- TASK TO CARRY OUT
Take the listing below and output it exactly, with no images.
DATA FOR REVIEW Start Marker
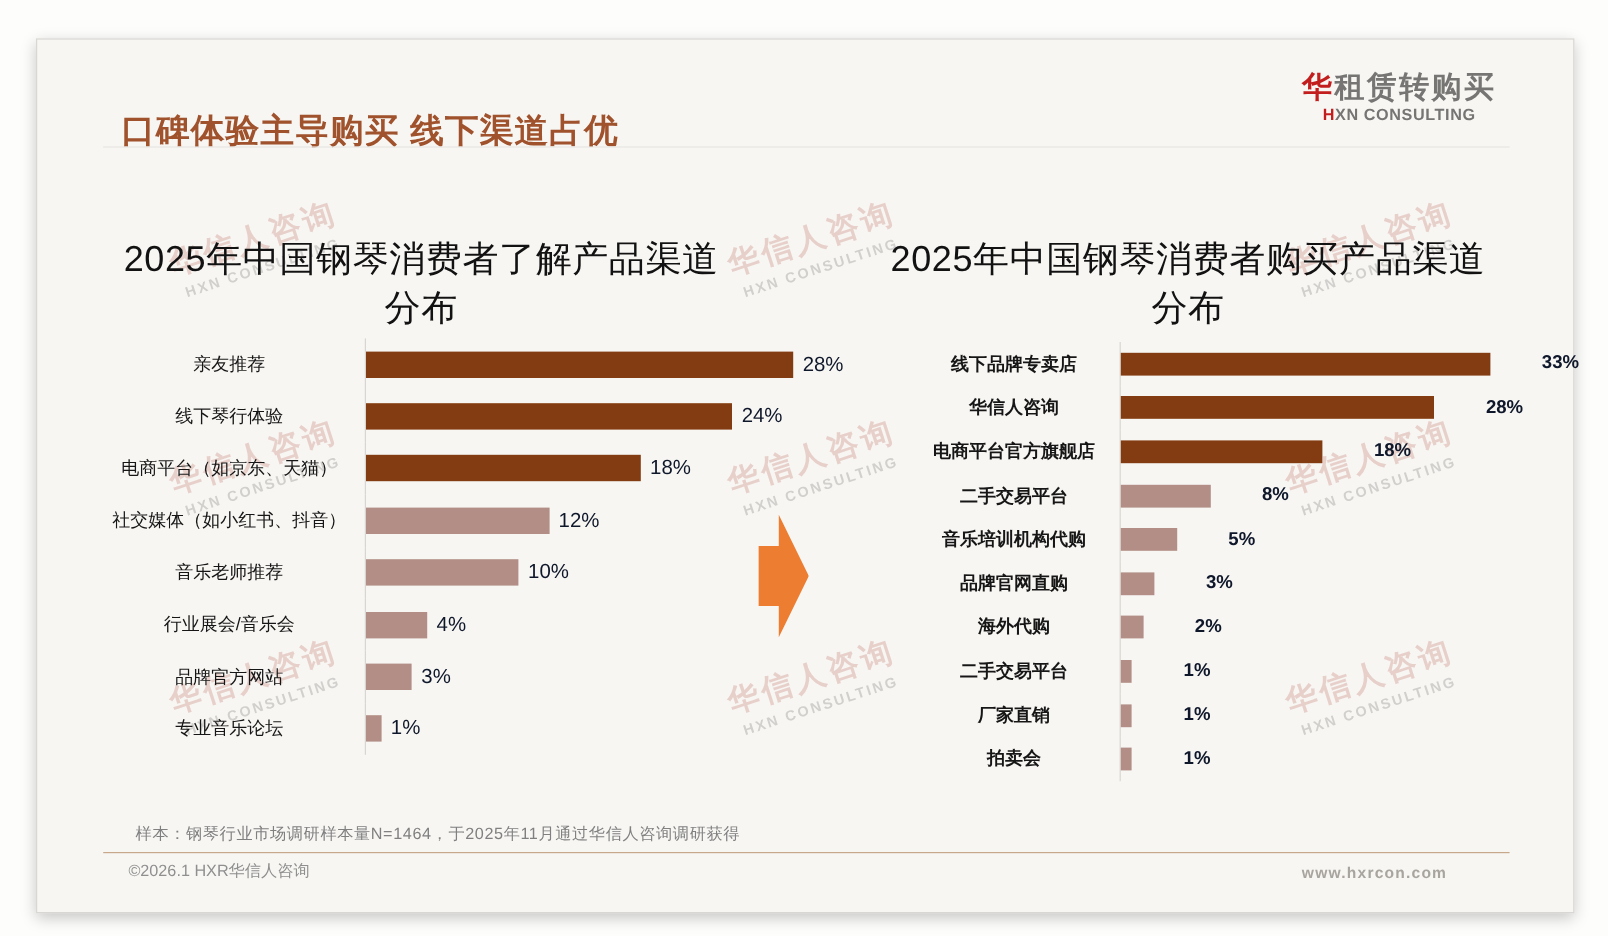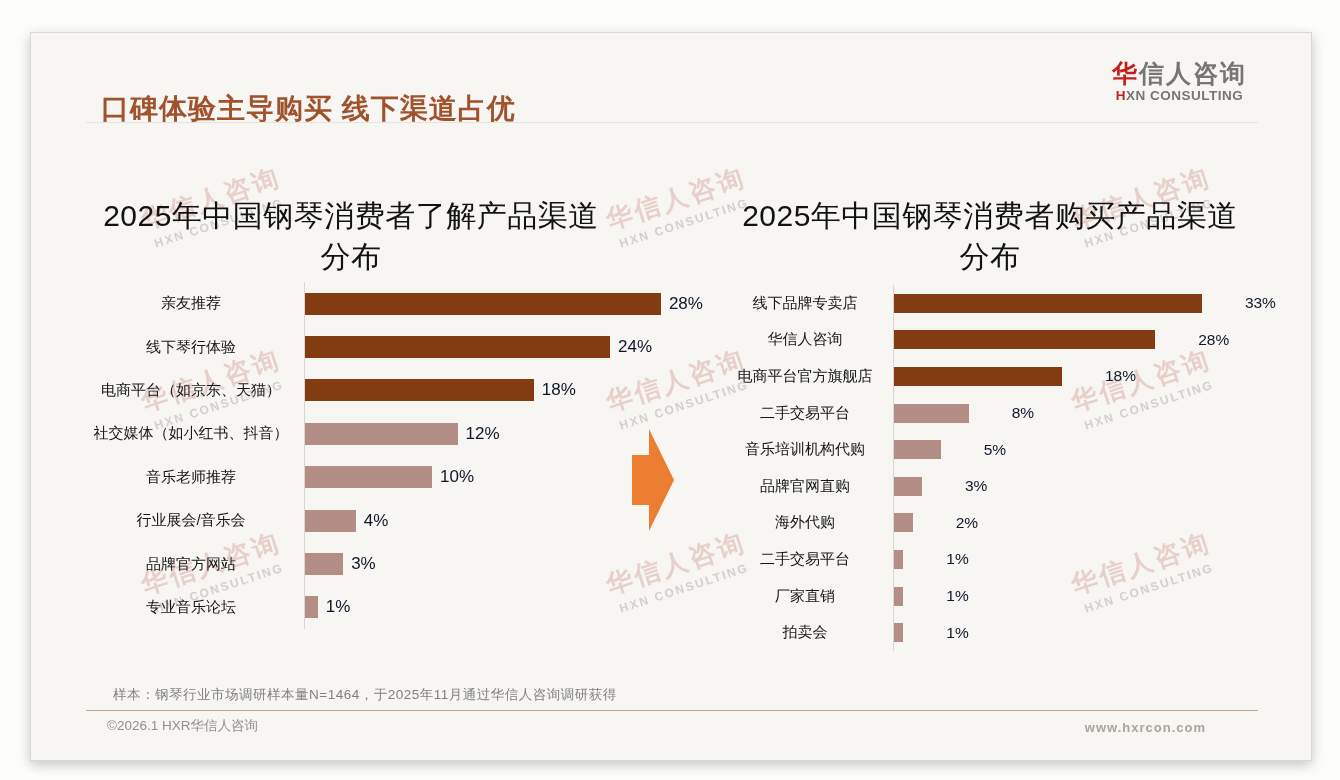--- a/index.html
+++ b/index.html
@@ -103,7 +103,7 @@
     <h1 class="page-title" style="color: rgb(160, 82, 45);">口碑体验主导购买 线下渠道占优</h1>
 
     <div class="logo">
-      <div class="logo-cn"><span class="red" style="color: rgb(195, 30, 30);">华</span><span>信人咨询</span></div>
+      <div class="logo-cn"><span class="red" style="color: rgb(195, 30, 30);">华</span><span>租赁转购买</span></div>
       <div class="logo-en"><span class="red" style="color: rgb(195, 30, 30);">H</span><span>XN CONSULTING</span></div>
     </div>
 

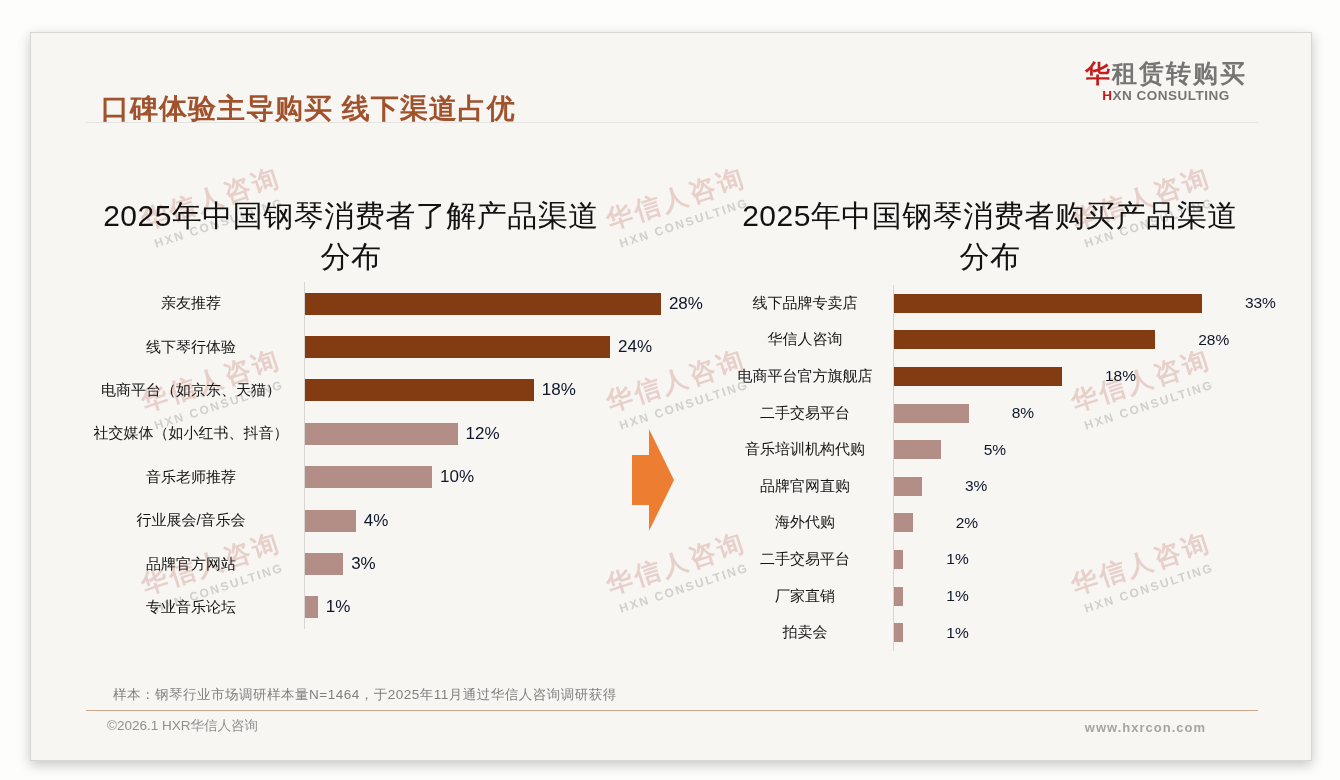--- a/index.html
+++ b/index.html
@@ -33,7 +33,7 @@
 
   .chart-rows{position:absolute;}
   #chart-rows-0{left:55px;top:249px;width:625px;}
-  #chart-rows-1{left:698px;top:252px;width:562px;}
+  #chart-rows-1{left:738px;top:252px;width:562px;font-weight:bold;}
   .bar-row{display:flex;align-items:center;}
   #chart-rows-0 .bar-row{height:43.4px;}
   #chart-rows-1 .bar-row{height:36.6px;}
DATA FOR REVIEW End Marker
- EXPECTED ANSWER
--- a/index.html
+++ b/index.html
@@ -103,7 +103,7 @@
     <h1 class="page-title" style="color: rgb(160, 82, 45);">口碑体验主导购买 线下渠道占优</h1>
 
     <div class="logo">
-      <div class="logo-cn"><span class="red" style="color: rgb(195, 30, 30);">华</span><span>信人咨询</span></div>
+      <div class="logo-cn"><span class="red" style="color: rgb(195, 30, 30);">华</span><span>租赁转购买</span></div>
       <div class="logo-en"><span class="red" style="color: rgb(195, 30, 30);">H</span><span>XN CONSULTING</span></div>
     </div>
 

--- a/index.html
+++ b/index.html
@@ -33,7 +33,7 @@
 
   .chart-rows{position:absolute;}
   #chart-rows-0{left:55px;top:249px;width:625px;}
-  #chart-rows-1{left:698px;top:252px;width:562px;}
+  #chart-rows-1{left:738px;top:252px;width:562px;font-weight:bold;}
   .bar-row{display:flex;align-items:center;}
   #chart-rows-0 .bar-row{height:43.4px;}
   #chart-rows-1 .bar-row{height:36.6px;}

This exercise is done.